Meals and toiletries for homeless shelters: In 2003, our Fellowship decided to provide one meal per month for the Hope for Families Center. Today we serve three other agencies for persons in transition: Camp Haven, the Samaritan Center, and a duplex for veterans built by Every Dream Has a Price. Congregants gather at 1 PM to prepare and deliver a complete meal on our assigned Tuesday. Sample-sized or hotel-size personal care products are also collected; a box for these items is located in the Fellowship office. Liz Mayo and Anne Tschinkel initiated this Social Justice project which is now co-chaired by Kathy Barnes and Jennifer Hadel.

Upcycle it! Thrift Store and Art Boutique of KIRB: Keep Indian River Beautiful collects a treasure trove of materials for teachers, scout leaders, and crafters to use for arts and crafts projects.
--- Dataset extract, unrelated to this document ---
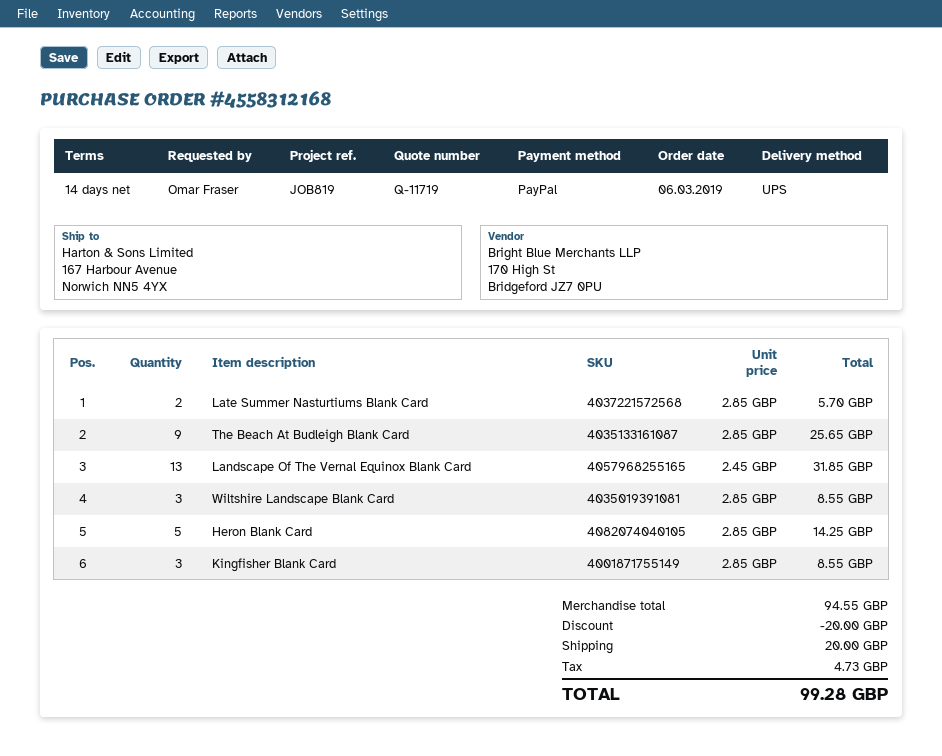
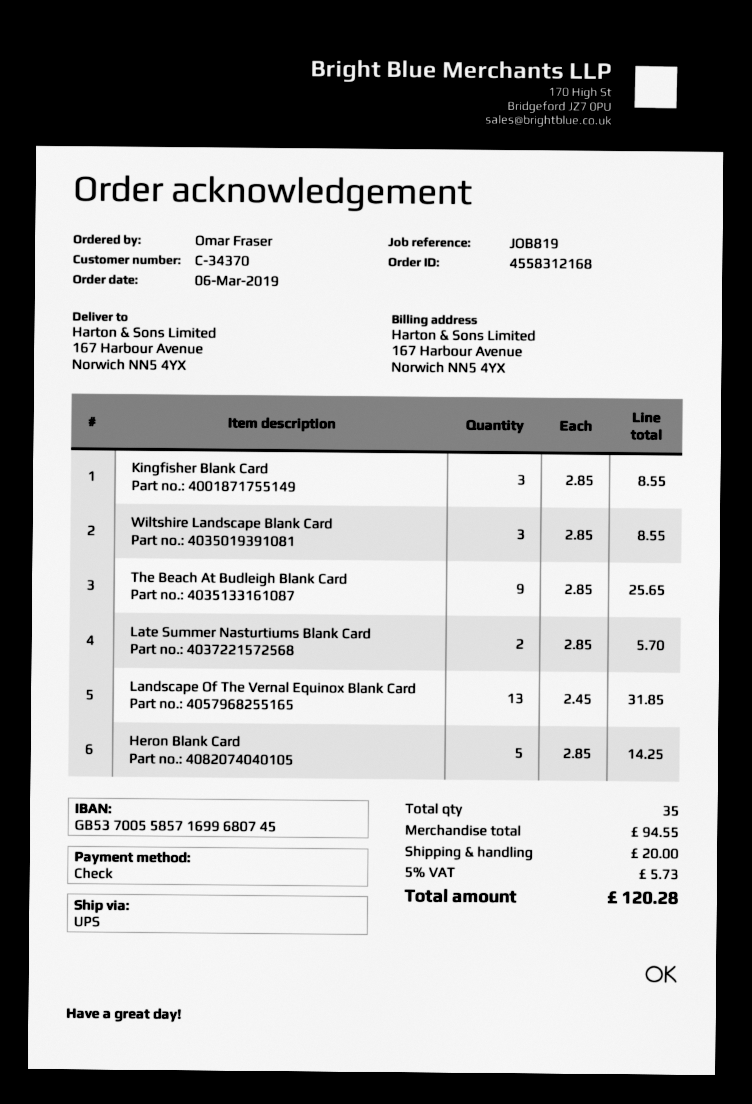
payment method: PayPal -> cheque
discount: 20.00 -> none
tax: 4.73 -> 5.73
total: 99.28 -> 120.28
Since these items might otherwise end up in the landfill, this program serves both teachers and the environment. Congregants can bring all types of craft supplies as well as fabric, yarn, shoe boxes with lids, greeting card fronts, coffee cans, candles, Styrofoam egg cartons, just to name a few. (For a complete listing of recovery items, look on the collection bin in the lobby) A large collection container can be found in the lobby near the women’s restroom. In 2004, Susan Winters initiated this Social Justice project with the help of Anne Tschinkel.

Farm worker Concerns and Project Niños: Improving the lives of Florida farm workers has long been an area of concern in our Fellowship. Project Niños is a Christmas gifting program for families served by Redlands Christian Migrant Association, a Florida agency. Money is donated to purchase gift cards so that the parents can provide Christmas gifts and a holiday dinner for their own family. During the winter months, clothing is also collected for migrant farm workers. Gently used toys, books, and children’s clothing are also welcomed . Norma and Carlos Mooney initiated this Social Justice project in 2001; co-chaired Denise Haight and Maria Sobkowiak took over the program from the Mooneys. Currently Joan Roth, Sue Doss, and Barbara Zitz co-chair the project.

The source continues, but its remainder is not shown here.